↓

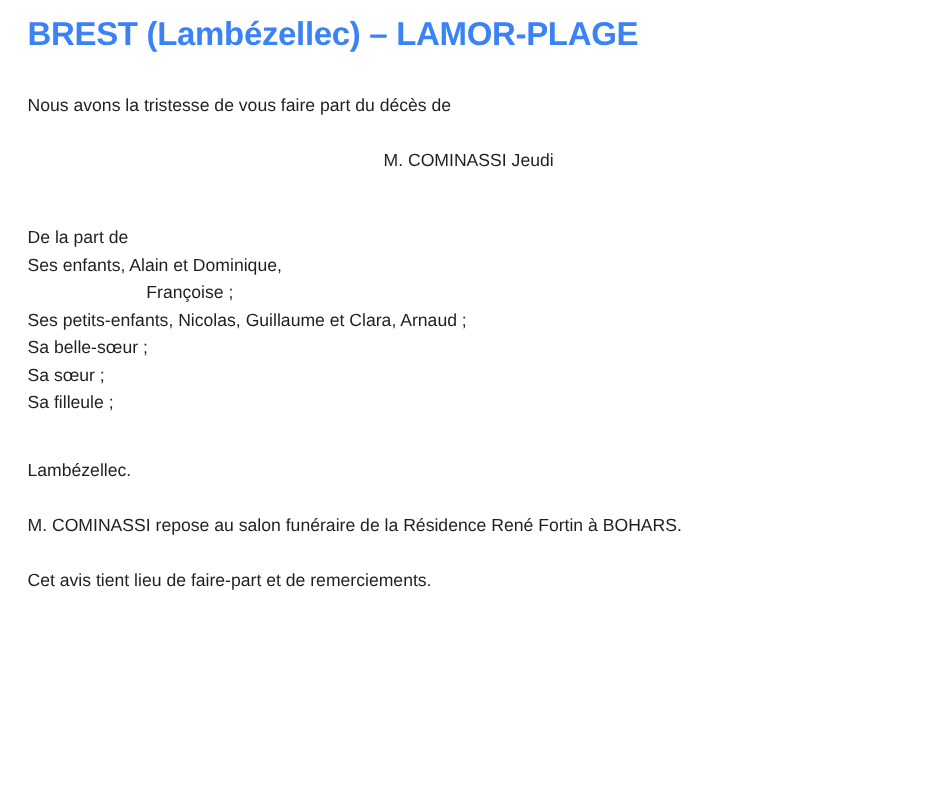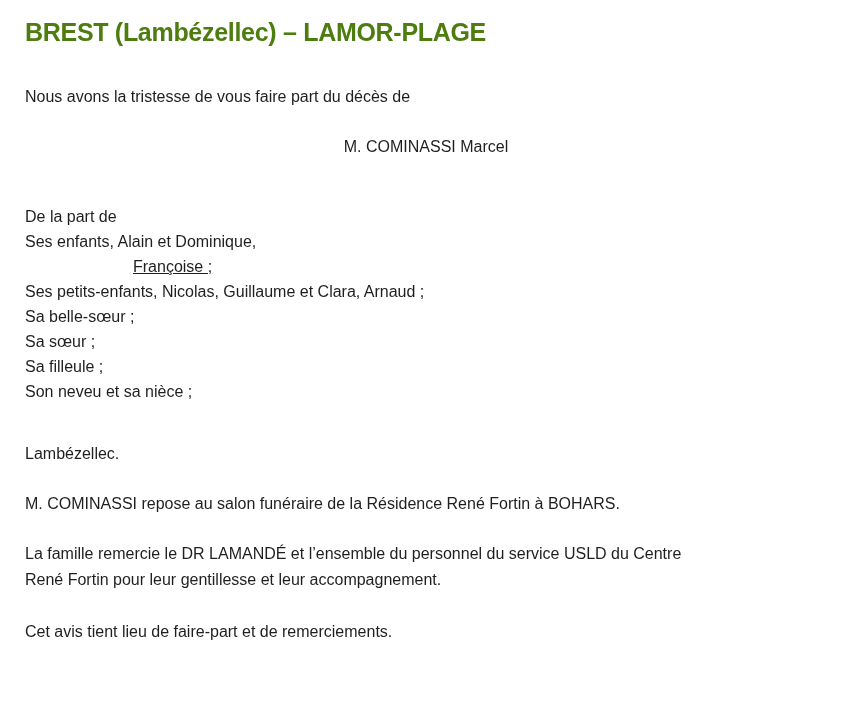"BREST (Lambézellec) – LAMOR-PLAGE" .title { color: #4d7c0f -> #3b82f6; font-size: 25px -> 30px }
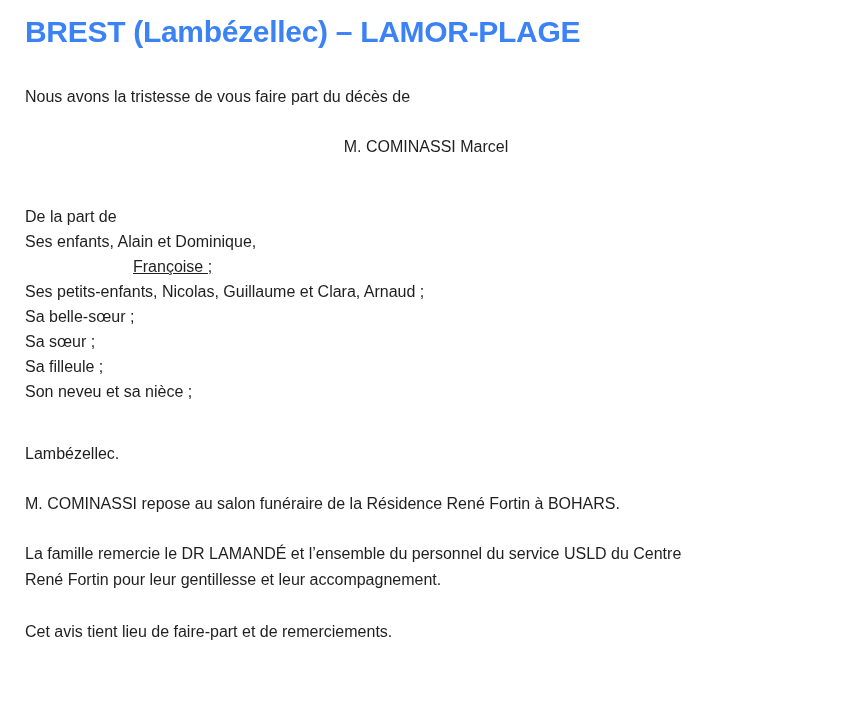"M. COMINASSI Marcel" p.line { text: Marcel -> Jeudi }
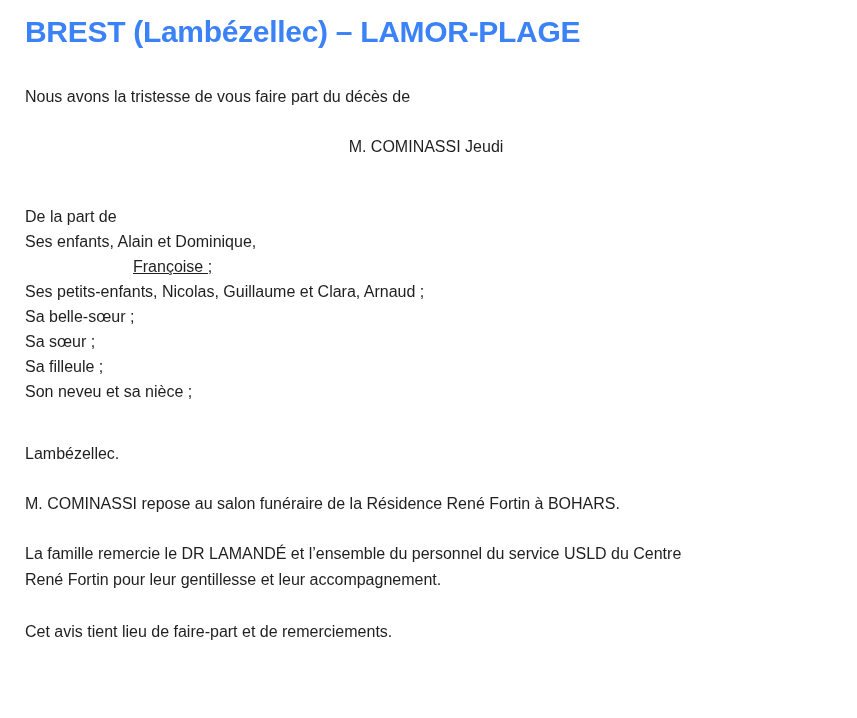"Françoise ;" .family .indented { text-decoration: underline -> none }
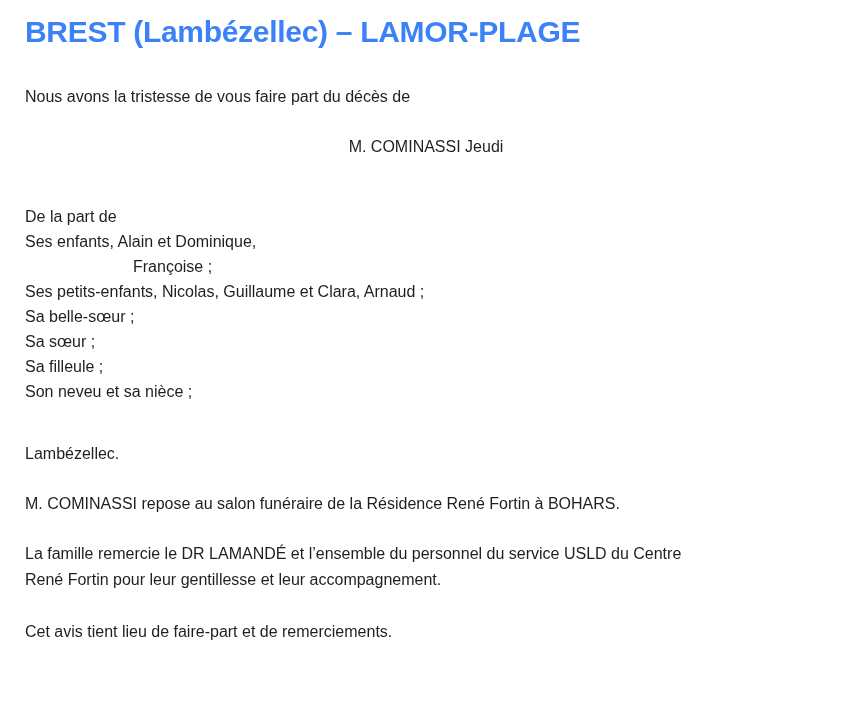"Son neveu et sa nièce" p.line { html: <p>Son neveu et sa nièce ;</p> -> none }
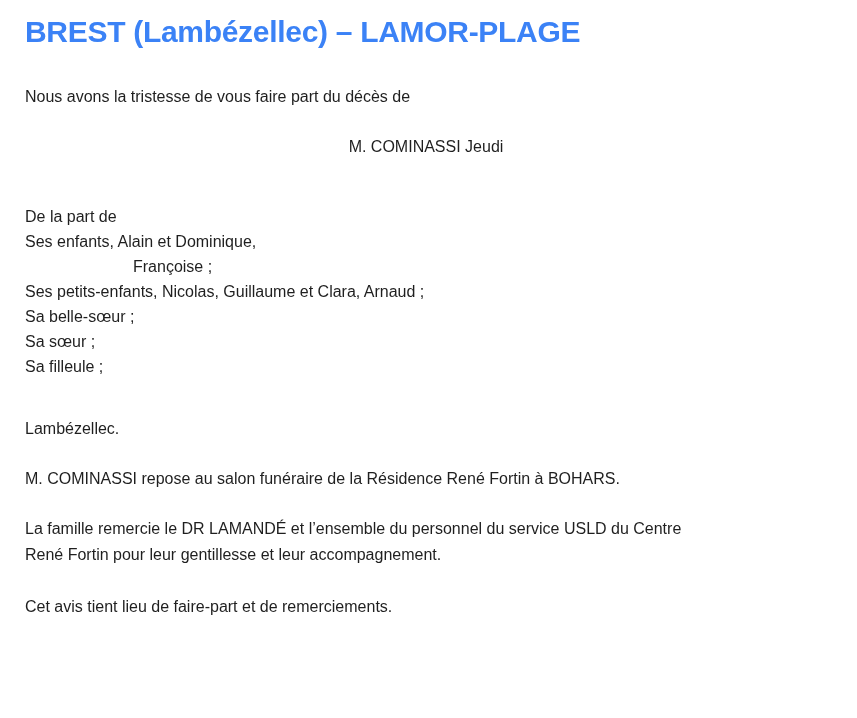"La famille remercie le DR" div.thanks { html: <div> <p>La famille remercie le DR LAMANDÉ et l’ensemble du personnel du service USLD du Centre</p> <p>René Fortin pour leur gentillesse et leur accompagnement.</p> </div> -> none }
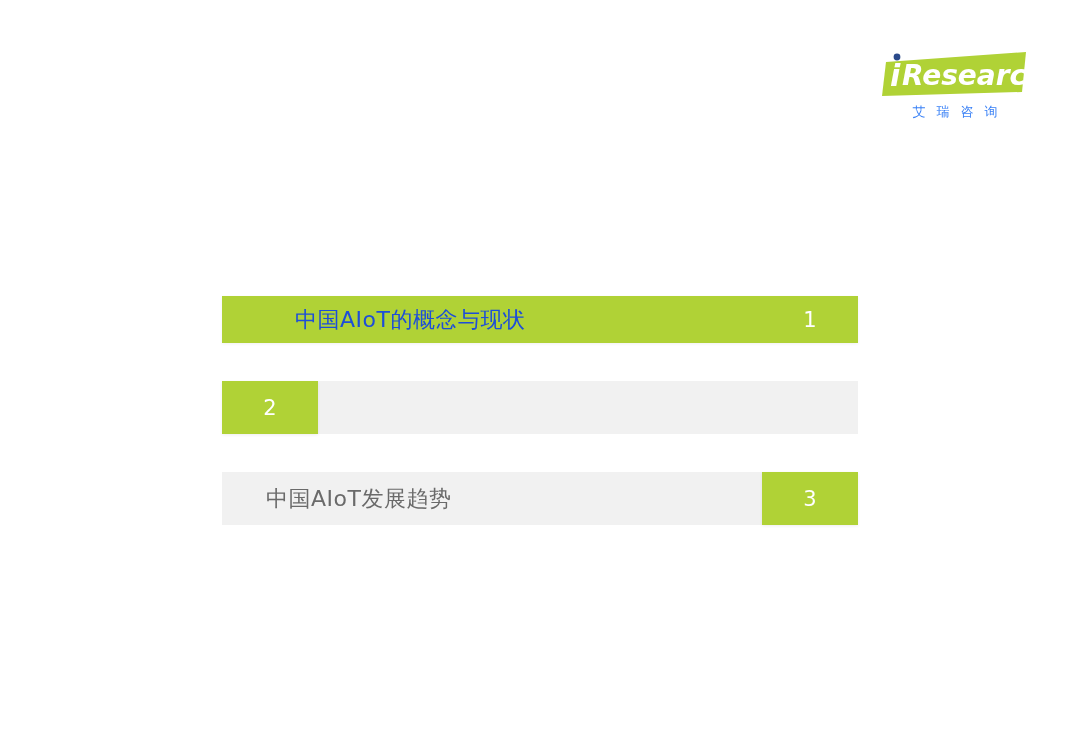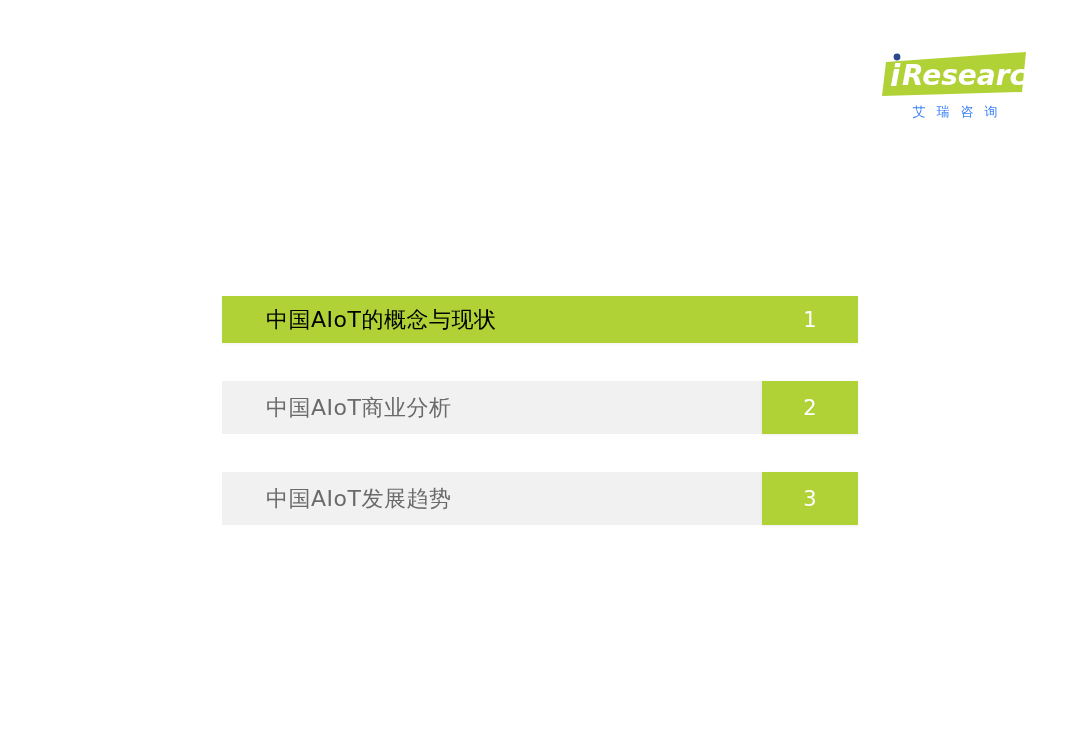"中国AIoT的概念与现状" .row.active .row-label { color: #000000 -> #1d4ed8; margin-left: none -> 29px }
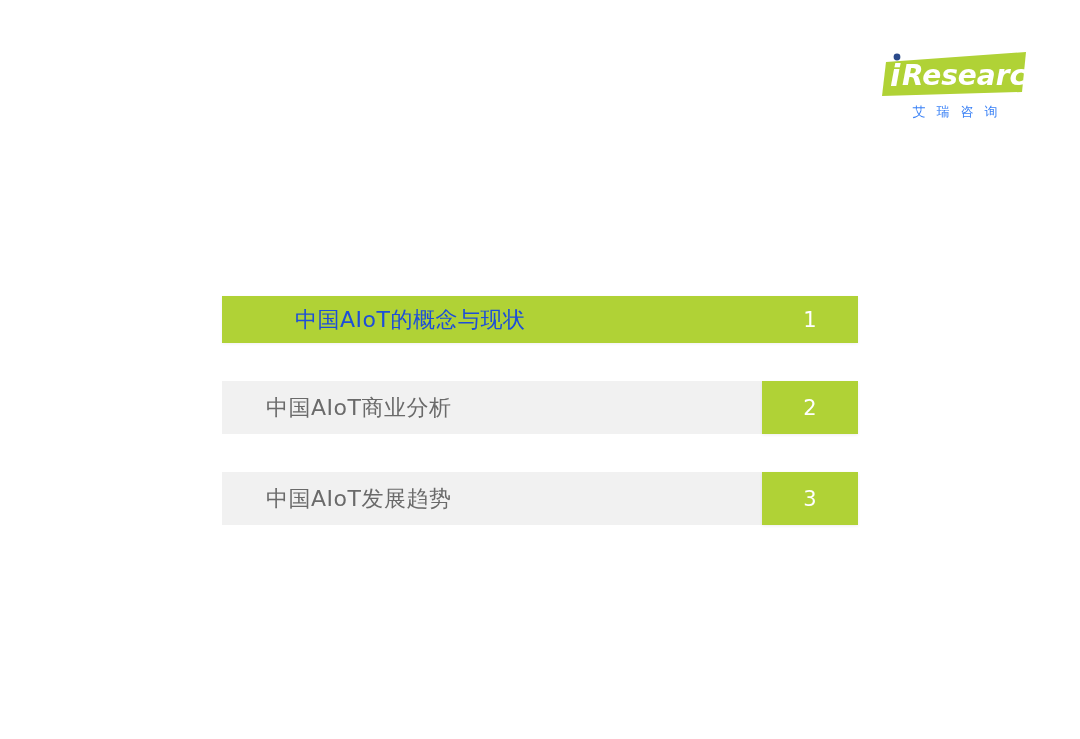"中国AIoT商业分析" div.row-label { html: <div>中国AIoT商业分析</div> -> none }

↑

→ **THE TASK**
The records need to be restated word for word, minus any images.

→ **ANSWER SECTION**
"BREST (Lambézellec) – LAMOR-PLAGE" .title { color: #4d7c0f -> #3b82f6; font-size: 25px -> 30px }
"M. COMINASSI Marcel" p.line { text: Marcel -> Jeudi }
"Françoise ;" .family .indented { text-decoration: underline -> none }
"Son neveu et sa nièce" p.line { html: <p>Son neveu et sa nièce ;</p> -> none }
"La famille remercie le DR" div.thanks { html: <div> <p>La famille remercie le DR LAMANDÉ et l’ensemble du personnel du service USLD du Centre</p> <p>René Fortin pour leur gentillesse et leur accompagnement.</p> </div> -> none }
"中国AIoT的概念与现状" .row.active .row-label { color: #000000 -> #1d4ed8; margin-left: none -> 29px }
"中国AIoT商业分析" div.row-label { html: <div>中国AIoT商业分析</div> -> none }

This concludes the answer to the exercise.